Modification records
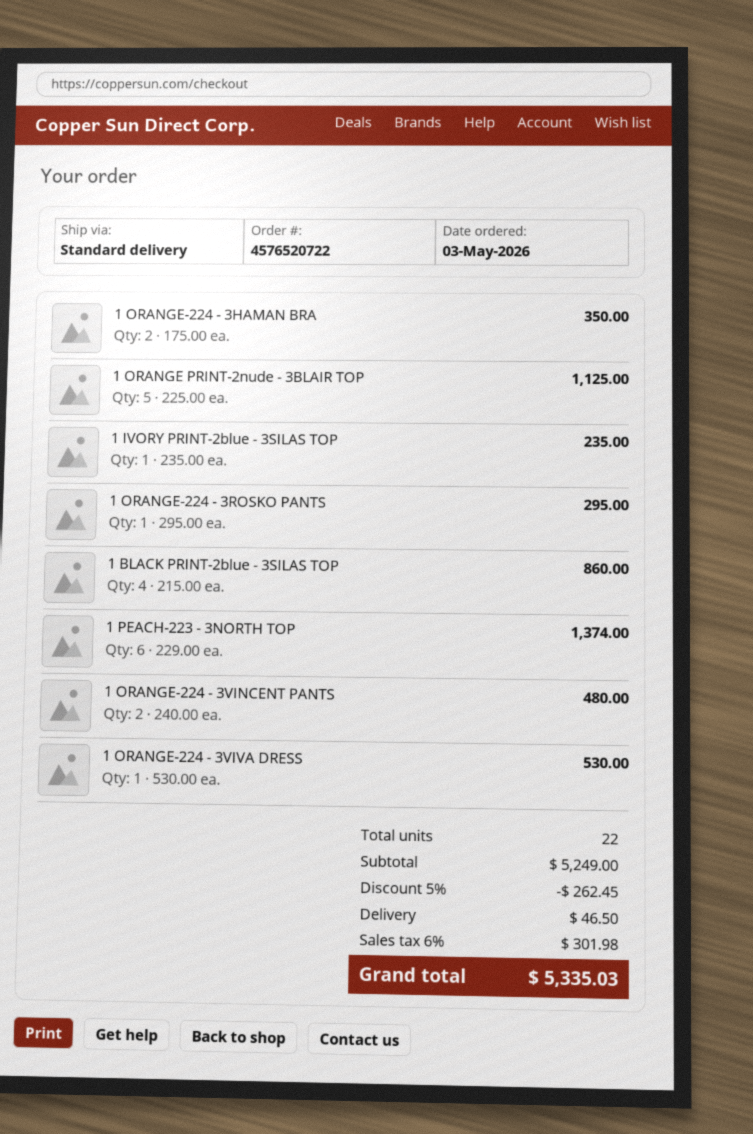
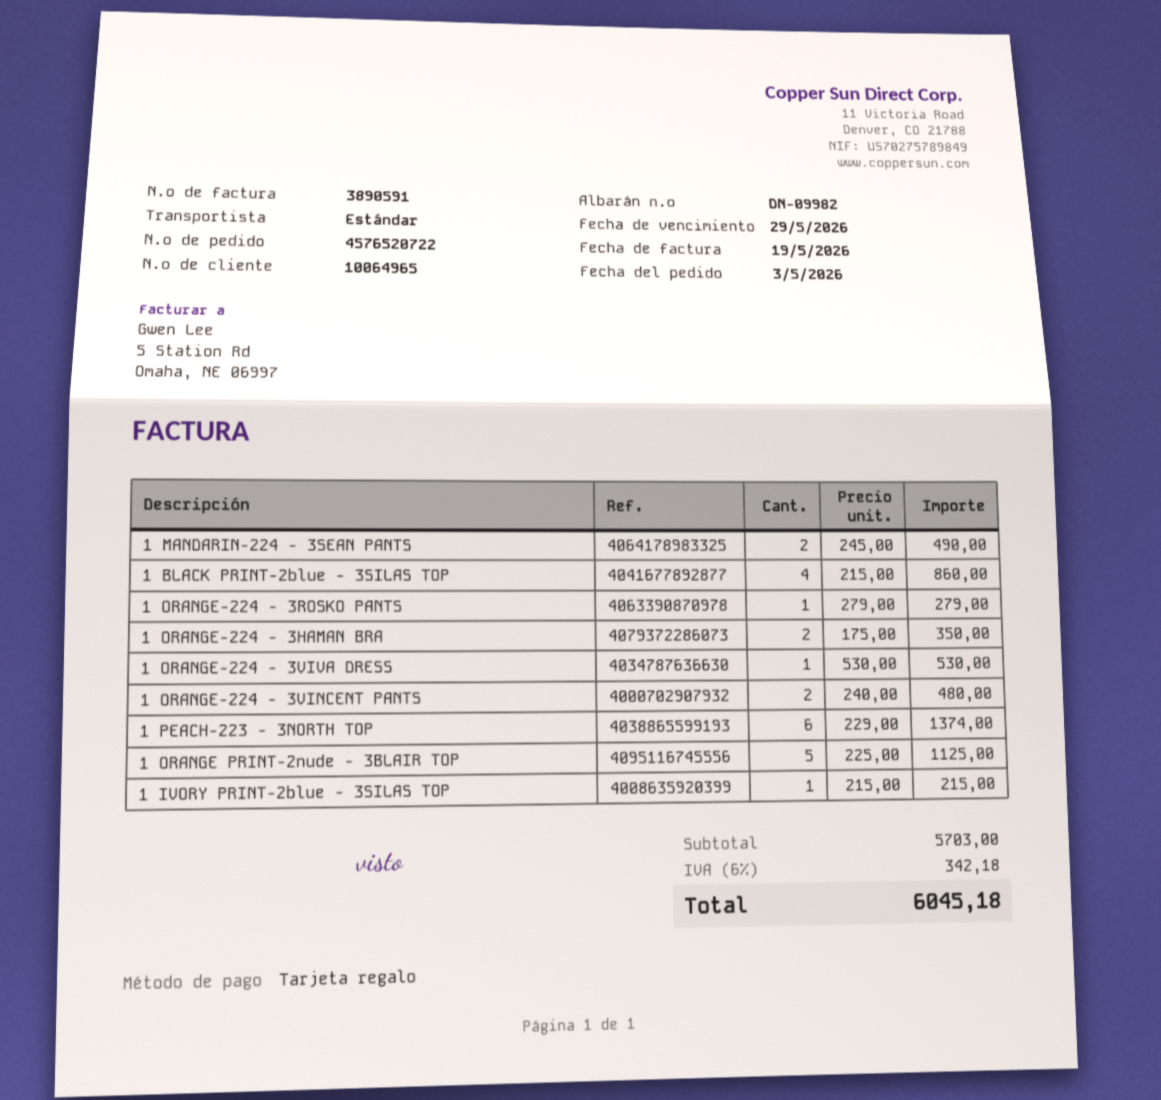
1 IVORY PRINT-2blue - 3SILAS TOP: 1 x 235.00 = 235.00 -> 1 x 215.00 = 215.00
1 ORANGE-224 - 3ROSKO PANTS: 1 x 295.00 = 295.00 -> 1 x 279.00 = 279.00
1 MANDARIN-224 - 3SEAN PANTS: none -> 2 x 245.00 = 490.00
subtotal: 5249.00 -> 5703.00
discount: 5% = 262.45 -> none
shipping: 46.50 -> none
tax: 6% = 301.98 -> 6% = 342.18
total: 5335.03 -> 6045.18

...

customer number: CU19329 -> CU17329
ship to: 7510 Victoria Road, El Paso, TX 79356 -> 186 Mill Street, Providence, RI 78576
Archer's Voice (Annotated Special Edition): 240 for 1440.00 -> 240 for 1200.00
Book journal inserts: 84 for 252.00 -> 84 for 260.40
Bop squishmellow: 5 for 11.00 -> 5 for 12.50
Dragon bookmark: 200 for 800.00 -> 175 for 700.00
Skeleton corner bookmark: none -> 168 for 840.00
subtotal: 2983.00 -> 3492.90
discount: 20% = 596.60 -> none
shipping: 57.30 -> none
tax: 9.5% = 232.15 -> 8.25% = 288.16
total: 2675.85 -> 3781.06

* * *

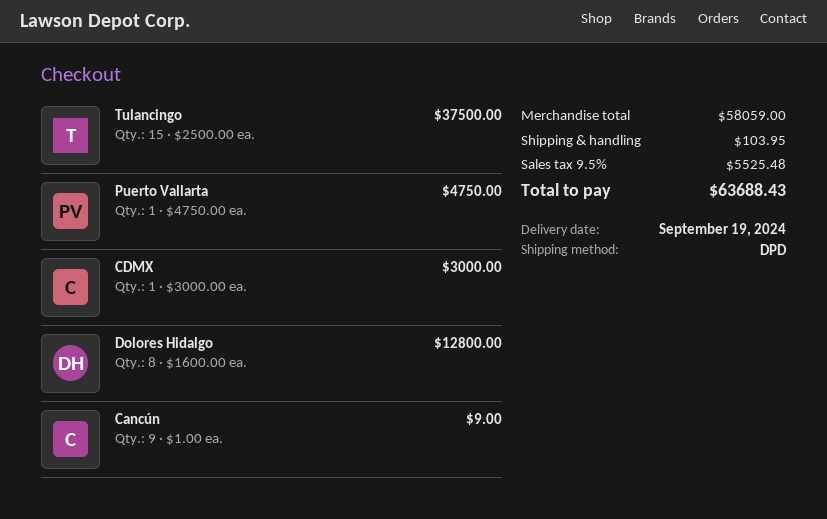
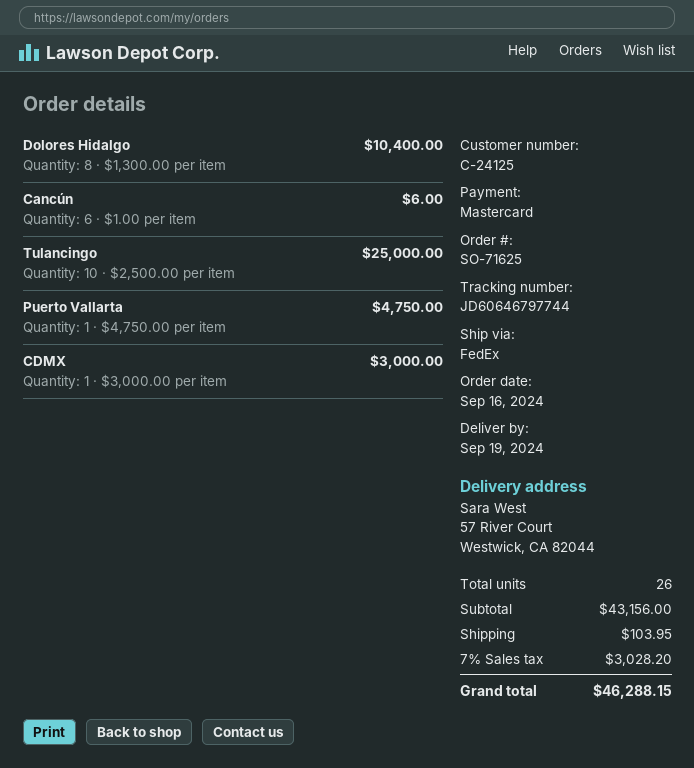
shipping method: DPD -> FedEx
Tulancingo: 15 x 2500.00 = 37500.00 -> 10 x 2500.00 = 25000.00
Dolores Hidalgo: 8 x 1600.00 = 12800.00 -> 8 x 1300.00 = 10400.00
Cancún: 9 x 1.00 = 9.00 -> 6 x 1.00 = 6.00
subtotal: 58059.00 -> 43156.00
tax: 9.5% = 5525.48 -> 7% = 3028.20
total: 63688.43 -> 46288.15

▶ **TASK DETAILS**: Look through the data above and return exactly the lines from the one that contains "shipping: 46.50 -> none" to the one that contains "total: 5335.03 -> 6045.18", inclusive, with nothing else.

▶ **REPLY**:
shipping: 46.50 -> none
tax: 6% = 301.98 -> 6% = 342.18
total: 5335.03 -> 6045.18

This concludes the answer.